🤖 AI Summary
This work addresses the challenge of efficiently fine-tuning large language models (LLMs) in resource-constrained, data-heterogeneous, and privacy-sensitive edge networks. The authors propose a novel framework that integrates split learning with hierarchical federated learning, featuring a three-tier LLM partitioning architecture to enable cloud-edge collaboration while only aggregating lightweight adapters to minimize communication overhead. To enhance model adaptability, they introduce task-agnostic, behavior-aware client clustering combined with semantic fingerprinting based on symmetric KL divergence. Furthermore, they design a computation-efficient sketching compression mechanism and a Semantic Subspace Orthogonal Perturbation (SS-OP) technique to simultaneously preserve privacy and reduce communication costs. Experimental results demonstrate that the proposed method significantly outperforms existing approaches across multiple NLP tasks, achieving state-of-the-art performance in convergence speed, robustness, and scalability.
📝 Abstract
Training large language models (LLMs) at the network edge faces fundamental challenges arising from device resource constraints, severe data heterogeneity, and heightened privacy risks.
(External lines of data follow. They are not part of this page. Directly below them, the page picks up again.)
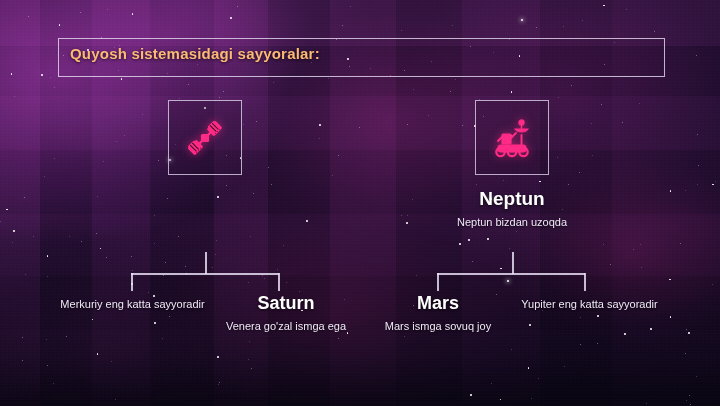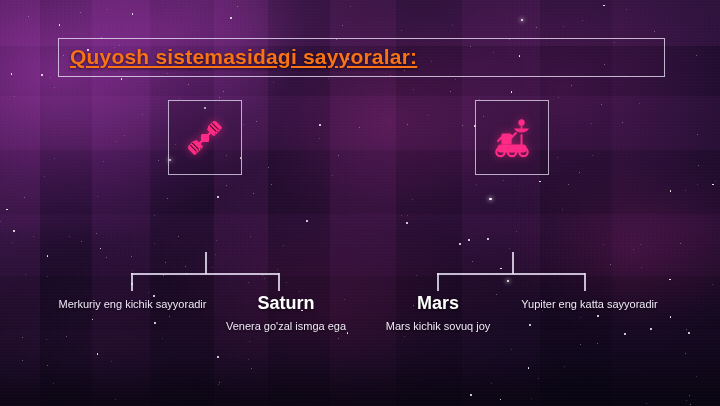--- a/index.html
+++ b/index.html
@@ -81,27 +81,26 @@
     top: 38px;
     width: 607px;
     height: 39px;
     border: 1.5px solid rgba(232,222,245,0.80);
     box-sizing: border-box;
   }
   #title-text {
     position: absolute;
     left: 70px;
     top: 45px;
-    font-size: 21px;
+    font-size: 15px;
     font-weight: bold;
-    color: #f97316;
+    color: #fdba74;
     letter-spacing: 0.2px;
     white-space: nowrap;
     text-shadow: 0 1px 3px rgba(0,0,0,0.65);
-    text-decoration: underline;
   }
 
   
   .icon-box {
     position: absolute;
     width: 74px;
     height: 75px;
     border: 1.5px solid rgba(226,216,240,0.78);
     box-sizing: border-box;
     display: flex;
@@ -445,39 +444,43 @@
           <circle cx="23" cy="36" r="4.2" fill="none" stroke-width="2.2"></circle>
           <circle cx="34.5" cy="36" r="4.2" fill="none" stroke-width="2.2"></circle>
           <line x1="15.5" y1="33.5" x2="19" y2="33.5" stroke-width="1.6"></line>
           <line x1="27" y1="33.5" x2="30.5" y2="33.5" stroke-width="1.6"></line>
         </g>
       </svg>
     </span>
   </div>
 
 
+  <div class="node" id="node-neptun">
+    <div class="node-title">Neptun</div>
+    <div class="node-desc">Neptun bizdan uzoqda</div>
+  </div>
 
   <div class="conn v" style="left:205px; top:252px; height:22px;"></div>
   <div class="conn h" style="left:131px; top:273px; width:148px;"></div>
   <div class="conn v" style="left:131px; top:273px; height:18px;"></div>
   <div class="conn v" style="left:278px; top:273px; height:18px;"></div>
 
   <div class="conn v" style="left:512px; top:252px; height:22px;"></div>
   <div class="conn h" style="left:437px; top:273px; width:148px;"></div>
   <div class="conn v" style="left:437px; top:273px; height:18px;"></div>
   <div class="conn v" style="left:584px; top:273px; height:18px;"></div>
 
   <div class="node" id="node-merkuriy">
-    <div class="node-desc">Merkuriy eng kichik sayyoradir</div>
+    <div class="node-desc">Merkuriy eng katta sayyoradir</div>
   </div>
   <div class="node" id="node-venera">
     <div class="node-title small">Saturn</div>
     <div class="node-desc">Venera go'zal ismga ega</div>
   </div>
   <div class="node" id="node-mars">
     <div class="node-title small">Mars</div>
-    <div class="node-desc">Mars kichik sovuq joy</div>
+    <div class="node-desc">Mars ismga sovuq joy</div>
   </div>
   <div class="node" id="node-yupiter">
     <div class="node-desc">Yupiter eng katta sayyoradir</div>
   </div>
 
 </div>
 
 </body></html>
To address these, we propose ELSA (Efficient LLM-centric Split Aggregation), a novel framework that systematically integrates split learning (SL) and hierarchical federated learning (HFL) for distributed LLM fine-tuning over resource-constrained edge networks. ELSA introduces three key innovations. First, it employs a task-agnostic, behavior-aware client clustering mechanism that constructs semantic fingerprints using public probe inputs and symmetric KL divergence, further enhanced by prediction-consistency-based trust scoring and latency-aware edge assignment to jointly address data heterogeneity, client unreliability, and communication constraints. Second, it splits the LLM into three parts across clients and edge servers, with the cloud used only for adapter aggregation, enabling an effective balance between on-device computation cost and global convergence stability. Third, it incorporates a lightweight communication scheme based on computational sketches combined with semantic subspace orthogonal perturbation (SS-OP) to reduce communication overhead while mitigating privacy leakage during model exchanges. Experiments across diverse NLP tasks demonstrate that ELSA consistently outperforms state-of-the-art methods in terms of adaptability, convergence behavior, and robustness, establishing a scalable and privacy-aware solution for edge-side LLM fine-tuning under resource constraints.